Talk to disabled people
In the image we can see three characters: a disabled person being pushed by a friend. Another person is passing by and starts a conversation with the non-disabled person. The disabled person is ignored. The conversation emphasizes that for the friend of the disabled person is a burden to go out with him.
- 65% of people have admitted they avoid disabled people, because they don't know how to act around them, in United Kingdom. 38% of people believe disabled people are a burden on society. If so much of the society perceives disabled people as a burden, then what about their own families or friends? Statistics from: BT - Ready, Willing and Disabled Event from 2011.
- 21% of children in families with at least one disabled member are in poverty, a significantly higher proportion than the 16% of children in families with no disabled member. This is extracted from the official UK disability statistics web site.
- Research indicates that violence against children with disabilities occurs at annual rates at least 1.7 times greater than for their peers without disabilities, according to the official site of United Nations.
Please keep in mind that these figures are specific to highly developed countries where efforts are being made to integrate disabled people in the society. In developing countries or Eastern Europe, the situation is much worse and dramatic.

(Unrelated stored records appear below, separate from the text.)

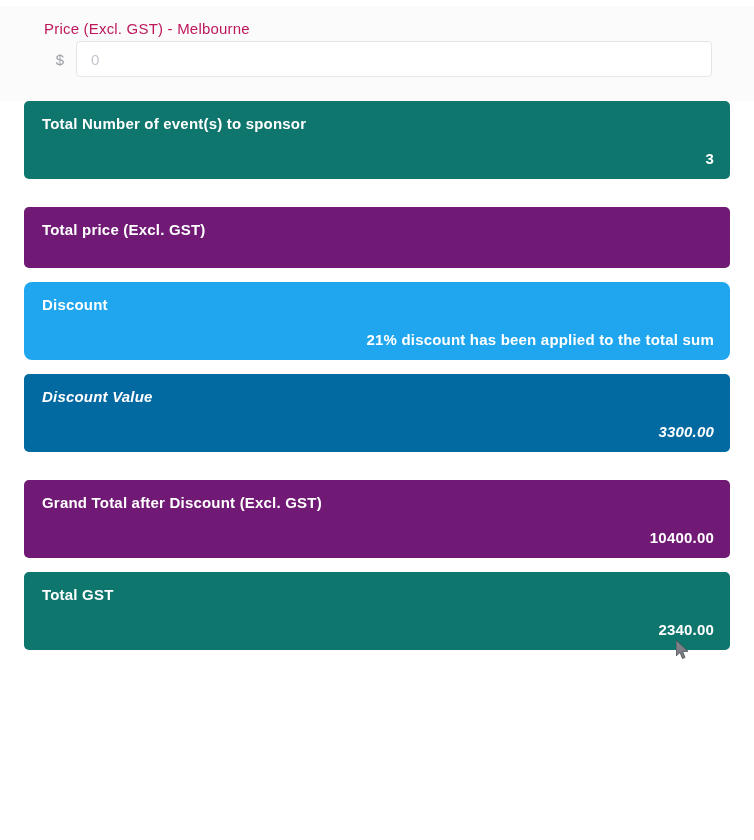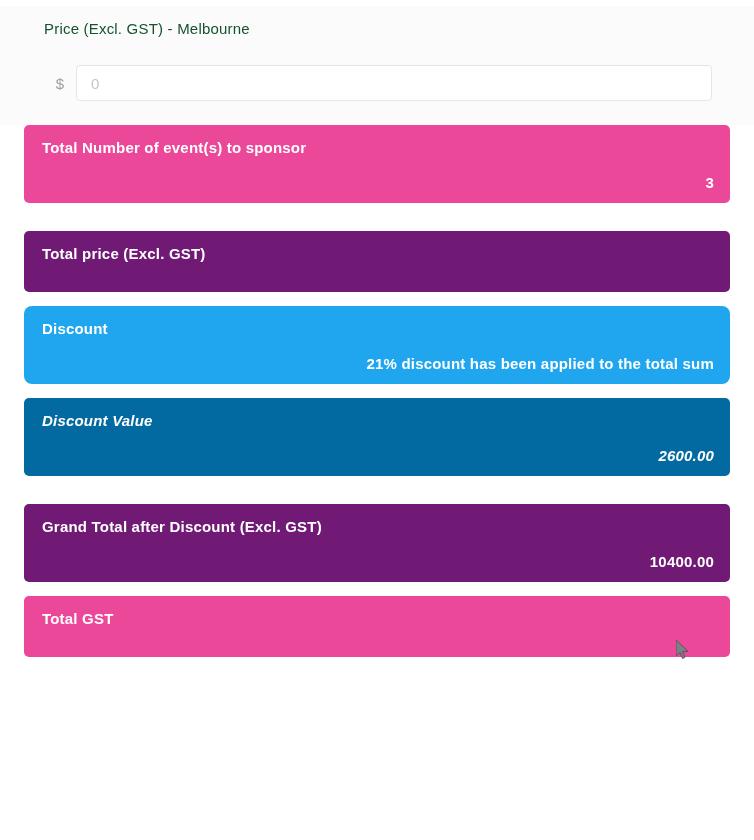--- a/index.html
+++ b/index.html
@@ -37,9 +37,9 @@
 
   .field-label {
     font-size: 15px;
-    color: #14532d;
+    color: #be185d;
     letter-spacing: 0.2px;
-    margin: 4px 0 28px 20px;
+    margin: 4px 0 4px 20px;
     font-family: "Liberation Sans", sans-serif;
   }
 

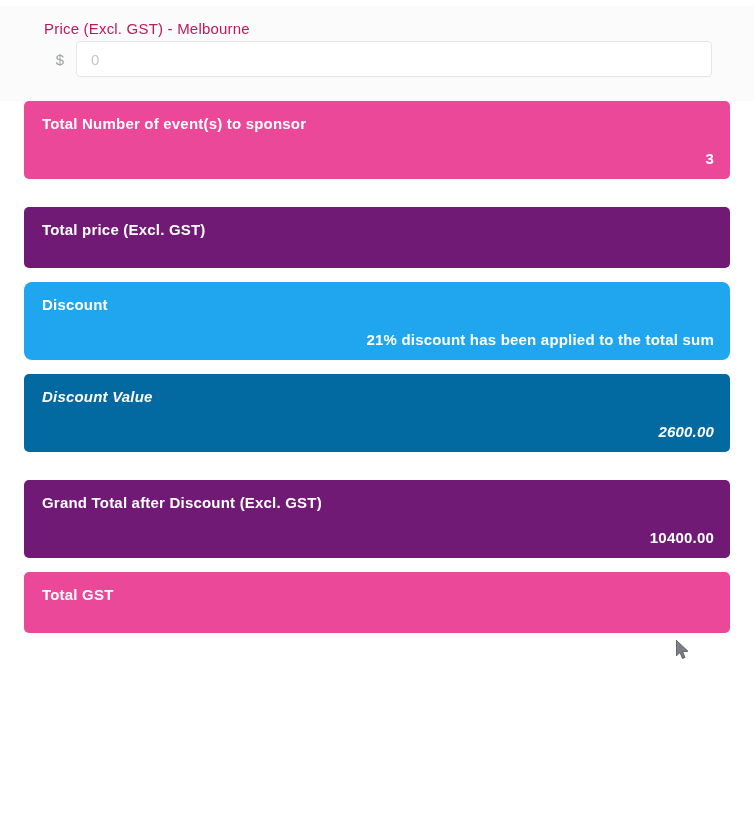--- a/index.html
+++ b/index.html
@@ -102,7 +102,7 @@
   }
 
   .row-yellow {
-    background: #ec4899;
+    background: #0f766e;
     color: #ffffff;
   }
   .row-yellow .row-title, .row-yellow .row-value {

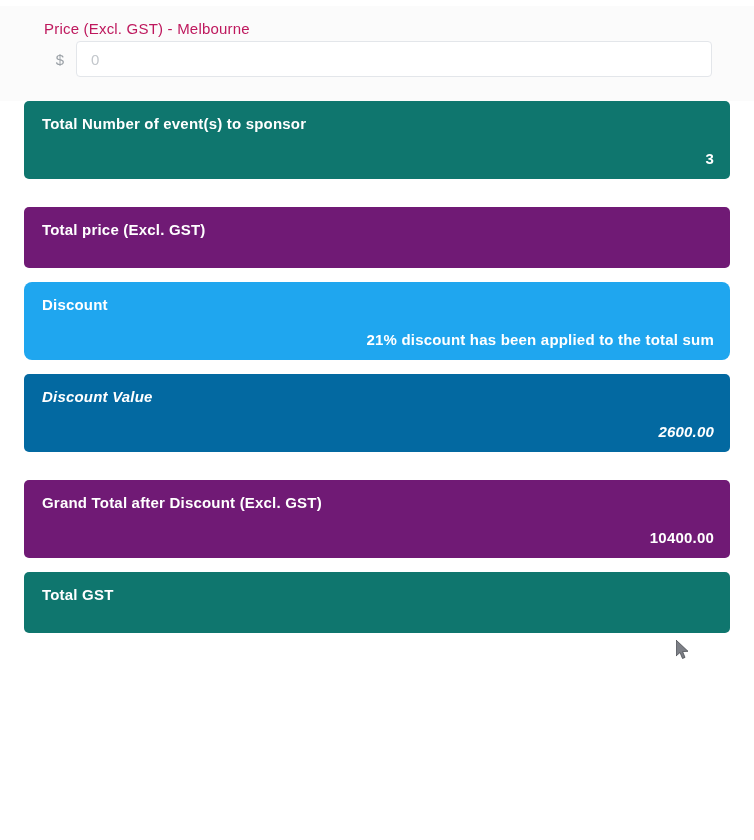--- a/index.html
+++ b/index.html
@@ -164,7 +164,7 @@
 
     <div class="summary-row row-red">
       <div class="row-title">Discount Value</div>
-      <div class="row-value">2600.00</div>
+      <div class="row-value">3300.00</div>
     </div>
 
     <div class="summary-row row-green">

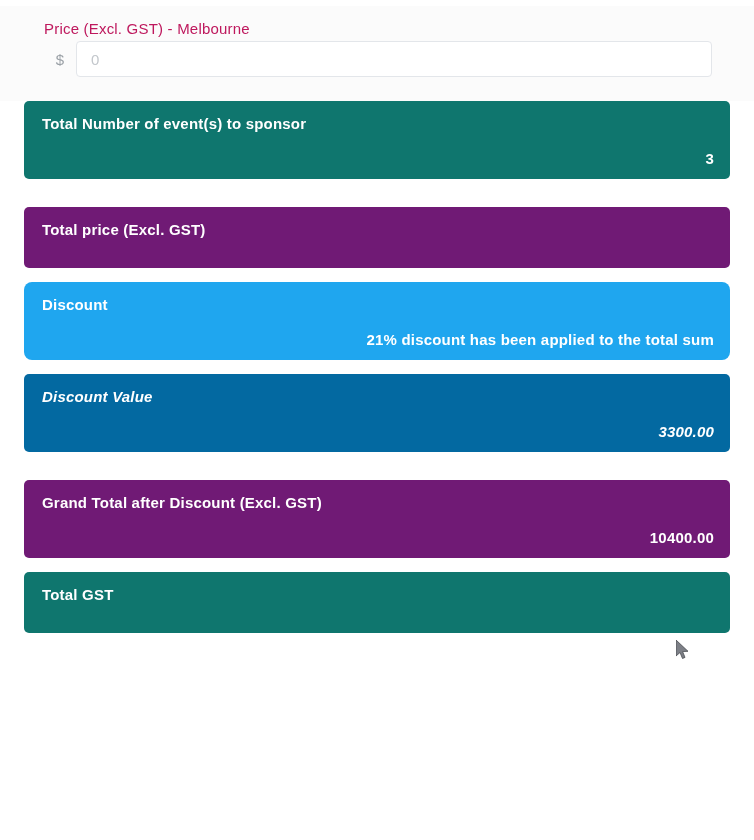--- a/index.html
+++ b/index.html
@@ -174,6 +174,7 @@
 
     <div class="summary-row row-yellow">
       <div class="row-title">Total GST</div>
+      <div class="row-value">2340.00</div>
     </div>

In social and public contexts, people should engage in conversations with the disabled persons as well, not just with the non-disabled people accompanying them. Ignoring them makes them feel awkward and superfluous. Talking with the person assisting the disabled about him in negative terms or with pity is also a proof of ignorance and a lack of understanding of disabled people. If you want to know something about the disabled person in front of you, just ask directly him or her, not the non-disabled person. Do not assume that s/he is incapable of speaking or lacking intellectual abilities to understand communication and social interactions.